I have been told, and I suspect that it is very accurate information, that the .300 Weatherby Magnum is the most popular cartridge in the Weatherby line of high intensity cartridges.
Roy Weatherby initially developed four cartridges in the mid-to-late 1940s. These were the .220 Rocket, based on the .220 Swift case, and the first three of the Weatherby line of magnums, the .257 WM, .270 WM, and .300 WM. Weatherby's brainchild developed a muzzle velocity of over 3500 fps with the 150 grain bullet, almost 3400 fps with the 165 grain, 3250 fps with the 180 grain, and over 3,050 fps with the 200 grain bullet. For the time, those velocities were eye-openers, and even today are still sizzling down range.
The ballistics provided by the .300 Wby. made it about as close to ideal as one is apt to find for the all-around one-gun hunter. One example is that of C.J. McElroy, the founder of Safari Club International. Mr. McElroy hunted all over the world and for many years used nothing but a Weatherby Mark V rifle chambered for the .300 Wby cartridge. He used it for almost everything he hunted. I knew Mac quite well and last time I saw the rifle, it was about as dilapidated as a rifle could be and still function.
Mac was not a gun nut and to him, the rifle was nothing but a tool. He once told me that the rifle was like an extension of his arm in the field. Finally as the effects of his advanced age finally began to affect him, he switched rifles for the remainder of his hunting years. It was another Weatherby Mark V rifle, but chambered for the 7mm Wby. instead of another .300.
Another well known international hunter that used nothing but a .300 Wby. chambered Mark V for his hunting was Elgin Gates. Gates wrote numerous magazine articles about his exploits with the rifle, and also wrote a book or two about his adventures with it. Both McElroy and Gates could have afforded most any rifle they wanted, but both were more than pleased with their Weatherby rifles.
Well known custom rifle maker David Miller also is a one-rifle hunter. His hunting rifle is one of his own make, but chambered for the .300 Wby. David specializes in chasing big Coues deer around the mountains of southern Arizona and northern Mexico. He has taken more trophy bucks than anyone I know or have ever heard of.

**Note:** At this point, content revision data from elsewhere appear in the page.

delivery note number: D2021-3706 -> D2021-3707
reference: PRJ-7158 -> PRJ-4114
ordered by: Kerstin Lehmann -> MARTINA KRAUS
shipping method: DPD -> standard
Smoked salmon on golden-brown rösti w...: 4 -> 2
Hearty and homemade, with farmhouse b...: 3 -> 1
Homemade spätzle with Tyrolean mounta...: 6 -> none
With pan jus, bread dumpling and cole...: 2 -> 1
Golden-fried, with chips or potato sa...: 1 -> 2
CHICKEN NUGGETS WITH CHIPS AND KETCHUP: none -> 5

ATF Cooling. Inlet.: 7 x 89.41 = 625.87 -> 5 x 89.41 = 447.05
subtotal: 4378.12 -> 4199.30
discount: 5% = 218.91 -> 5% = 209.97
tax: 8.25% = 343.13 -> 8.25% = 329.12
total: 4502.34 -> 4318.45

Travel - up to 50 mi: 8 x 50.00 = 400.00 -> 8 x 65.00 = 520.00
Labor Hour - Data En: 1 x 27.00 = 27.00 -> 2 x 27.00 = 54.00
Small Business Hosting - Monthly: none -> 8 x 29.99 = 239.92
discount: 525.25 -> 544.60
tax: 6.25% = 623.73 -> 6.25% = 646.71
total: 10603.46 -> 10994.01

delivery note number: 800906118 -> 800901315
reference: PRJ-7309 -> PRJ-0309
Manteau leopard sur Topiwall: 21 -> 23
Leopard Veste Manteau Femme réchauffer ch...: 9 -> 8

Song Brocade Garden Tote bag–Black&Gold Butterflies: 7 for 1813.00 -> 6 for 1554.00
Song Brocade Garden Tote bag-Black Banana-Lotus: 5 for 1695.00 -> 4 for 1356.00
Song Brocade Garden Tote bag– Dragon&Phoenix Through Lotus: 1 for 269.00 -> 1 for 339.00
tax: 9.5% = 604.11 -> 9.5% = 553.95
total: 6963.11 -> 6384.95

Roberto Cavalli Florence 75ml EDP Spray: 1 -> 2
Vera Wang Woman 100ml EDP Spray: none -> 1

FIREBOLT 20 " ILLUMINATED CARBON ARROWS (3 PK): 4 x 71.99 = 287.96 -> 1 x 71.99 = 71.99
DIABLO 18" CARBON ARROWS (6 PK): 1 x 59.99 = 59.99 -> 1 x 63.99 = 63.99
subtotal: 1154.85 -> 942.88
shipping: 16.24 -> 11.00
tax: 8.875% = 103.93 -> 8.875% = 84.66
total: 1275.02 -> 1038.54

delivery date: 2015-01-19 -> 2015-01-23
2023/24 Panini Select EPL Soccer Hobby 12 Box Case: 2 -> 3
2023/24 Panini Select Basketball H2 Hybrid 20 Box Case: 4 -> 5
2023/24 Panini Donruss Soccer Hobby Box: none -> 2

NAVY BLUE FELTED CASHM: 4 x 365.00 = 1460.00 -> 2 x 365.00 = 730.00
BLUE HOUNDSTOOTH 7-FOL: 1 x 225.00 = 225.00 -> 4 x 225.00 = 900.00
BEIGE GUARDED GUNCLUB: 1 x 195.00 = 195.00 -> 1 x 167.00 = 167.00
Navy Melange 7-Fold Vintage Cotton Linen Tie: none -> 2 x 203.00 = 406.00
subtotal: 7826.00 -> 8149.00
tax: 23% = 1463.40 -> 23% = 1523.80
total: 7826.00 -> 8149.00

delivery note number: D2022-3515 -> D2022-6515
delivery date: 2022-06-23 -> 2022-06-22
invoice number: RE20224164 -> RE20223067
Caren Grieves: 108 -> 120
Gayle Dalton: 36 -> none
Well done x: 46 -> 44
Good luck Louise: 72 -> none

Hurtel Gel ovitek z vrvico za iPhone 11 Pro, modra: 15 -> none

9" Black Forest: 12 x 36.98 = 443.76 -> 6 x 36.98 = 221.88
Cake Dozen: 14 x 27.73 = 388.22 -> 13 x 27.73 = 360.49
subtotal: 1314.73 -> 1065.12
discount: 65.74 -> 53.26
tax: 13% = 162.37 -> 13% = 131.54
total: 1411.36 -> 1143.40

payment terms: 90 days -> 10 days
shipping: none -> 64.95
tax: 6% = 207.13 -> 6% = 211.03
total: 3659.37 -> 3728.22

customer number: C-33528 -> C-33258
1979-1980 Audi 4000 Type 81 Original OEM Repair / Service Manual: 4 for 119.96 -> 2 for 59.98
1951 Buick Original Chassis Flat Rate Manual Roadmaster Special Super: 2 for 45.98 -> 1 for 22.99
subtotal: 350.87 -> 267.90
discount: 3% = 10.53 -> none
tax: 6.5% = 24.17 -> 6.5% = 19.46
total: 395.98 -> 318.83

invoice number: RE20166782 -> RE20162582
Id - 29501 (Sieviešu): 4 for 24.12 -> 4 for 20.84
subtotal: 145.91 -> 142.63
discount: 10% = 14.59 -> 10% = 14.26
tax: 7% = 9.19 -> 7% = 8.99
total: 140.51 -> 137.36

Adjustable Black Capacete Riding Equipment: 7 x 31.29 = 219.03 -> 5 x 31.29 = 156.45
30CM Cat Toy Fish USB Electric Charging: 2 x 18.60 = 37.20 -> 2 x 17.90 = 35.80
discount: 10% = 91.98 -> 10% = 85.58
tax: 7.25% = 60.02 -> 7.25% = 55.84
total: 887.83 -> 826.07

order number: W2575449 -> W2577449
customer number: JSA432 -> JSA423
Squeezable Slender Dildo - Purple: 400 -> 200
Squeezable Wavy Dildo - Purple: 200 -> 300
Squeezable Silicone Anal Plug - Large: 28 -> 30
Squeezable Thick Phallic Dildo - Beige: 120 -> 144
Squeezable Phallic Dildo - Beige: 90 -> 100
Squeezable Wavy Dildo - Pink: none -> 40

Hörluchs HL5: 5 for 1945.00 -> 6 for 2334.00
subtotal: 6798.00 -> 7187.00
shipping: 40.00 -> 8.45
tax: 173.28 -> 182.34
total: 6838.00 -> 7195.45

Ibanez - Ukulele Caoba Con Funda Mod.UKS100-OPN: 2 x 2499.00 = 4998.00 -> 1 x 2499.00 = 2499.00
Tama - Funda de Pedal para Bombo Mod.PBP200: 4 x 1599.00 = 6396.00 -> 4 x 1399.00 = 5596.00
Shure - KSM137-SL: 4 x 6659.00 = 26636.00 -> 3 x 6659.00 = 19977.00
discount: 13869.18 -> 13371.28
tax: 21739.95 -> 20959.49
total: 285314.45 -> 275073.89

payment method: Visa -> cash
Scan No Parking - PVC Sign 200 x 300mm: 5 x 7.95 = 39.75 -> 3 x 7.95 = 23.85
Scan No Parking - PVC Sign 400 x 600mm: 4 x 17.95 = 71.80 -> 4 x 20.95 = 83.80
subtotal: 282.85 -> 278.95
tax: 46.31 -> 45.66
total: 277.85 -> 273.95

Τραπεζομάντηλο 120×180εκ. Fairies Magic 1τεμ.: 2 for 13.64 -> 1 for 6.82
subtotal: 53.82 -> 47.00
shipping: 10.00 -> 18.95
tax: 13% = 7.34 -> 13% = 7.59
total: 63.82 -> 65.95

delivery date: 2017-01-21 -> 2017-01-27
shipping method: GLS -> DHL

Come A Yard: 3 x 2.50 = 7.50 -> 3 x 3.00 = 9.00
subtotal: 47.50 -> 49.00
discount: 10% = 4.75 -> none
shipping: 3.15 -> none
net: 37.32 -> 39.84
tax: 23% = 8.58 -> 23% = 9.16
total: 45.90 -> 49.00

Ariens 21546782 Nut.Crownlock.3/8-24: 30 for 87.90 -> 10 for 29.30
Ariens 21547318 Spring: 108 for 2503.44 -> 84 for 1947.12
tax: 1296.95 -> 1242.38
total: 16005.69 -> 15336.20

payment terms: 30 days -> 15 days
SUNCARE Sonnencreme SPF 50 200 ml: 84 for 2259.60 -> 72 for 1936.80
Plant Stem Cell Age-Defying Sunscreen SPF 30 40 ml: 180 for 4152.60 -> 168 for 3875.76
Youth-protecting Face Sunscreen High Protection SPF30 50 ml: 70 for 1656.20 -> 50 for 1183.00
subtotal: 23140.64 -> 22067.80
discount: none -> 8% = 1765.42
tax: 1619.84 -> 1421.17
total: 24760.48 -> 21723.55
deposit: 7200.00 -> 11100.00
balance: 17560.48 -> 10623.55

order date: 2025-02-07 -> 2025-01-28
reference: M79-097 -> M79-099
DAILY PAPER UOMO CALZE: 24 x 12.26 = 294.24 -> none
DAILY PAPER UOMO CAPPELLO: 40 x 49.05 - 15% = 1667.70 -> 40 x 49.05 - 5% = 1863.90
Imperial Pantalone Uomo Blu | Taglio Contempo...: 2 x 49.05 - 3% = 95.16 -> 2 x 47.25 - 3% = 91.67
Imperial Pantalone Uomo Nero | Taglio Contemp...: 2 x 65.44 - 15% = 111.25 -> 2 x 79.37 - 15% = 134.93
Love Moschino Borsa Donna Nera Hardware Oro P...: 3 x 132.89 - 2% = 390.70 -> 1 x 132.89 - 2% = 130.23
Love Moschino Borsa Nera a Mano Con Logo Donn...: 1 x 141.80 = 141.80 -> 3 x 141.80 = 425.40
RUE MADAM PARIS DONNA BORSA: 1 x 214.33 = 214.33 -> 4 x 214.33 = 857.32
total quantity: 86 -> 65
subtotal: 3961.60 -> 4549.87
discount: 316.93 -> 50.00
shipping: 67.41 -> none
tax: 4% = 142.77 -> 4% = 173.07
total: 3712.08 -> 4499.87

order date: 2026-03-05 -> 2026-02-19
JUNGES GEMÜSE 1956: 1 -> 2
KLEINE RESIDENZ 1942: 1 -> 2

Now I fully understand that a very large Coues buck is not a very large animal, and a rifle as powerful as the .300 Wby. is not needed to slay such a buck. However, big trophy bucks are very wary animals, and if spotted at all, are generally seen at long ranges. Miller and his .300 have taken several book sized bucks at ranges exceeding 500 yards, a few exceedingly so.
Personally, I have owned but one rifle chambered for that cartridge, a German-made Mark V that I bought in Germany at a US Army Rod & Gun Club in Stuttgart about 1964. I kept it for a while, but at the time had no real need for it, so traded it for something else, I've long since forgotten what. It was a pleasant rifle to shoot, very accurate with factory ammo (I hadn't started handloading at the time), and an attractive rifle, even with its California styling. At the time, the styling was acceptable to me, although these days, it gives me the “vapors” as O'Connor used to write.
The Weatherby line of “hyper” velocity cartridges was the earliest of the genre that I'm aware of. There were few, if any coming before, and plenty coming after. The downside, if it is a downside, is that in order to achieve such velocities, the cartridge is loaded to the max pressure wise, or very close to it. They also have considerable free-bore in the chamber to tame the high pressures somewhat.
Still, I've not heard of a Weatherby rifle so chambered causing any damage. I have heard of a few blown primers, but that was about it. For the one gun hunter, a much worse choice could be made than the .300 Weatherby.